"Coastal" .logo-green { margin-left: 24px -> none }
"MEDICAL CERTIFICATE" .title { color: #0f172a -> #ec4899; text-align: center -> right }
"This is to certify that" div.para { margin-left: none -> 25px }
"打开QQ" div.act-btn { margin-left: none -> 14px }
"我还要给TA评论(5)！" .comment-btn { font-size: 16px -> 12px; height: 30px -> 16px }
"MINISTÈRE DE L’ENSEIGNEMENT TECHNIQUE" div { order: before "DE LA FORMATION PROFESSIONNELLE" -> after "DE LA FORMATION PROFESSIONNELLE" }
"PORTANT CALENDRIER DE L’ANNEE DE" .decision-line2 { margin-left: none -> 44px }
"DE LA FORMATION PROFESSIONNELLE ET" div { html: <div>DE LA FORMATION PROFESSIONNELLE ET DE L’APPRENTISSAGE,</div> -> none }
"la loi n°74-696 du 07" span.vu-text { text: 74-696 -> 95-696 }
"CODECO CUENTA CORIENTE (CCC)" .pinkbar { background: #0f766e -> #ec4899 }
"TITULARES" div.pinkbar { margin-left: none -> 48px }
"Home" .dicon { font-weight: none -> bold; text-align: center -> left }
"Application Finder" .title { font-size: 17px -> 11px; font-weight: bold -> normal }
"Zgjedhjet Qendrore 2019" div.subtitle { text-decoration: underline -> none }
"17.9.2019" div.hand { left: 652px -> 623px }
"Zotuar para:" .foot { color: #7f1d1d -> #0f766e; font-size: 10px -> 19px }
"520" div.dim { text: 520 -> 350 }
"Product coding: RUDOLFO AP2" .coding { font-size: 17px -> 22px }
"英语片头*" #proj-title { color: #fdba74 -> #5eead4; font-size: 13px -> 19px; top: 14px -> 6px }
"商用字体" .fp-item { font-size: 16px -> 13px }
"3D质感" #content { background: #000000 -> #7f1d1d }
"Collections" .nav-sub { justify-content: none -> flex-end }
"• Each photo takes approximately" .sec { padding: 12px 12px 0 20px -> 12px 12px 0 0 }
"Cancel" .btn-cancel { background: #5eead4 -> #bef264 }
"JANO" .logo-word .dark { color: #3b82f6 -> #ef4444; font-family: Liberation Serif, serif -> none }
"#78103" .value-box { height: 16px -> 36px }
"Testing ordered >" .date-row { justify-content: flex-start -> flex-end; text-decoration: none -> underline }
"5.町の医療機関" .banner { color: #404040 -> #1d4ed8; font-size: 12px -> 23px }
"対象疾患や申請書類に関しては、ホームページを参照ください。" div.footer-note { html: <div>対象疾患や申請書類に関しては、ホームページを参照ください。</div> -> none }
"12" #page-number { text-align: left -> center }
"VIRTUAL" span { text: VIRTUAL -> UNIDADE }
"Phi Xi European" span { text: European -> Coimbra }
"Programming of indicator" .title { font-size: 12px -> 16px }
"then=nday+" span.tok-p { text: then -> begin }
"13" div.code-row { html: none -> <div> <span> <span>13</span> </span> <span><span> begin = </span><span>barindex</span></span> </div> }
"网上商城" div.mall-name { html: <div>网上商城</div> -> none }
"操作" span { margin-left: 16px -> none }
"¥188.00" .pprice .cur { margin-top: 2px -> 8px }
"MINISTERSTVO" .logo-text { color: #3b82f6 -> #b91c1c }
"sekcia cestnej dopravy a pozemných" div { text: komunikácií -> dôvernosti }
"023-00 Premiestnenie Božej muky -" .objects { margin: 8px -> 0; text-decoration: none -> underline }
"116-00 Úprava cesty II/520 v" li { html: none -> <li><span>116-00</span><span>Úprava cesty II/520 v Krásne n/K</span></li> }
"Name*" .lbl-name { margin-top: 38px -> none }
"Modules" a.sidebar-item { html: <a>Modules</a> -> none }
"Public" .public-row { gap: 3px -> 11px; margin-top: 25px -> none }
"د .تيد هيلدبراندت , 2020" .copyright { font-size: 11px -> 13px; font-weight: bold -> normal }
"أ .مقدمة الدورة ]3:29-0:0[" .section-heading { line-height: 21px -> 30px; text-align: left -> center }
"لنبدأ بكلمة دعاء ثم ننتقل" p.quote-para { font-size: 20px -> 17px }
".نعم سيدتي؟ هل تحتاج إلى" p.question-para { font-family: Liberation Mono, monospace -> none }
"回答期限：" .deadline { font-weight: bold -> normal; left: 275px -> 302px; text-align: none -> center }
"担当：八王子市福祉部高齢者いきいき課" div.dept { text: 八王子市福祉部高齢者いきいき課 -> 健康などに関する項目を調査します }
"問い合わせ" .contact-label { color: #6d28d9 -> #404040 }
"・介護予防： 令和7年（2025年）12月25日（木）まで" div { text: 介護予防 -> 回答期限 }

----------

◆ WHAT THE TASK REQUIRES:
Retype the data in full, precisely as given.

◆ SOLUTION TO THIS TASK:
"Coastal" .logo-green { margin-left: 24px -> none }
"MEDICAL CERTIFICATE" .title { color: #0f172a -> #ec4899; text-align: center -> right }
"This is to certify that" div.para { margin-left: none -> 25px }
"打开QQ" div.act-btn { margin-left: none -> 14px }
"我还要给TA评论(5)！" .comment-btn { font-size: 16px -> 12px; height: 30px -> 16px }
"MINISTÈRE DE L’ENSEIGNEMENT TECHNIQUE" div { order: before "DE LA FORMATION PROFESSIONNELLE" -> after "DE LA FORMATION PROFESSIONNELLE" }
"PORTANT CALENDRIER DE L’ANNEE DE" .decision-line2 { margin-left: none -> 44px }
"DE LA FORMATION PROFESSIONNELLE ET" div { html: <div>DE LA FORMATION PROFESSIONNELLE ET DE L’APPRENTISSAGE,</div> -> none }
"la loi n°74-696 du 07" span.vu-text { text: 74-696 -> 95-696 }
"CODECO CUENTA CORIENTE (CCC)" .pinkbar { background: #0f766e -> #ec4899 }
"TITULARES" div.pinkbar { margin-left: none -> 48px }
"Home" .dicon { font-weight: none -> bold; text-align: center -> left }
"Application Finder" .title { font-size: 17px -> 11px; font-weight: bold -> normal }
"Zgjedhjet Qendrore 2019" div.subtitle { text-decoration: underline -> none }
"17.9.2019" div.hand { left: 652px -> 623px }
"Zotuar para:" .foot { color: #7f1d1d -> #0f766e; font-size: 10px -> 19px }
"520" div.dim { text: 520 -> 350 }
"Product coding: RUDOLFO AP2" .coding { font-size: 17px -> 22px }
"英语片头*" #proj-title { color: #fdba74 -> #5eead4; font-size: 13px -> 19px; top: 14px -> 6px }
"商用字体" .fp-item { font-size: 16px -> 13px }
"3D质感" #content { background: #000000 -> #7f1d1d }
"Collections" .nav-sub { justify-content: none -> flex-end }
"• Each photo takes approximately" .sec { padding: 12px 12px 0 20px -> 12px 12px 0 0 }
"Cancel" .btn-cancel { background: #5eead4 -> #bef264 }
"JANO" .logo-word .dark { color: #3b82f6 -> #ef4444; font-family: Liberation Serif, serif -> none }
"#78103" .value-box { height: 16px -> 36px }
"Testing ordered >" .date-row { justify-content: flex-start -> flex-end; text-decoration: none -> underline }
"5.町の医療機関" .banner { color: #404040 -> #1d4ed8; font-size: 12px -> 23px }
"対象疾患や申請書類に関しては、ホームページを参照ください。" div.footer-note { html: <div>対象疾患や申請書類に関しては、ホームページを参照ください。</div> -> none }
"12" #page-number { text-align: left -> center }
"VIRTUAL" span { text: VIRTUAL -> UNIDADE }
"Phi Xi European" span { text: European -> Coimbra }
"Programming of indicator" .title { font-size: 12px -> 16px }
"then=nday+" span.tok-p { text: then -> begin }
"13" div.code-row { html: none -> <div> <span> <span>13</span> </span> <span><span> begin = </span><span>barindex</span></span> </div> }
"网上商城" div.mall-name { html: <div>网上商城</div> -> none }
"操作" span { margin-left: 16px -> none }
"¥188.00" .pprice .cur { margin-top: 2px -> 8px }
"MINISTERSTVO" .logo-text { color: #3b82f6 -> #b91c1c }
"sekcia cestnej dopravy a pozemných" div { text: komunikácií -> dôvernosti }
"023-00 Premiestnenie Božej muky -" .objects { margin: 8px -> 0; text-decoration: none -> underline }
"116-00 Úprava cesty II/520 v" li { html: none -> <li><span>116-00</span><span>Úprava cesty II/520 v Krásne n/K</span></li> }
"Name*" .lbl-name { margin-top: 38px -> none }
"Modules" a.sidebar-item { html: <a>Modules</a> -> none }
"Public" .public-row { gap: 3px -> 11px; margin-top: 25px -> none }
"د .تيد هيلدبراندت , 2020" .copyright { font-size: 11px -> 13px; font-weight: bold -> normal }
"أ .مقدمة الدورة ]3:29-0:0[" .section-heading { line-height: 21px -> 30px; text-align: left -> center }
"لنبدأ بكلمة دعاء ثم ننتقل" p.quote-para { font-size: 20px -> 17px }
".نعم سيدتي؟ هل تحتاج إلى" p.question-para { font-family: Liberation Mono, monospace -> none }
"回答期限：" .deadline { font-weight: bold -> normal; left: 275px -> 302px; text-align: none -> center }
"担当：八王子市福祉部高齢者いきいき課" div.dept { text: 八王子市福祉部高齢者いきいき課 -> 健康などに関する項目を調査します }
"問い合わせ" .contact-label { color: #6d28d9 -> #404040 }
"・介護予防： 令和7年（2025年）12月25日（木）まで" div { text: 介護予防 -> 回答期限 }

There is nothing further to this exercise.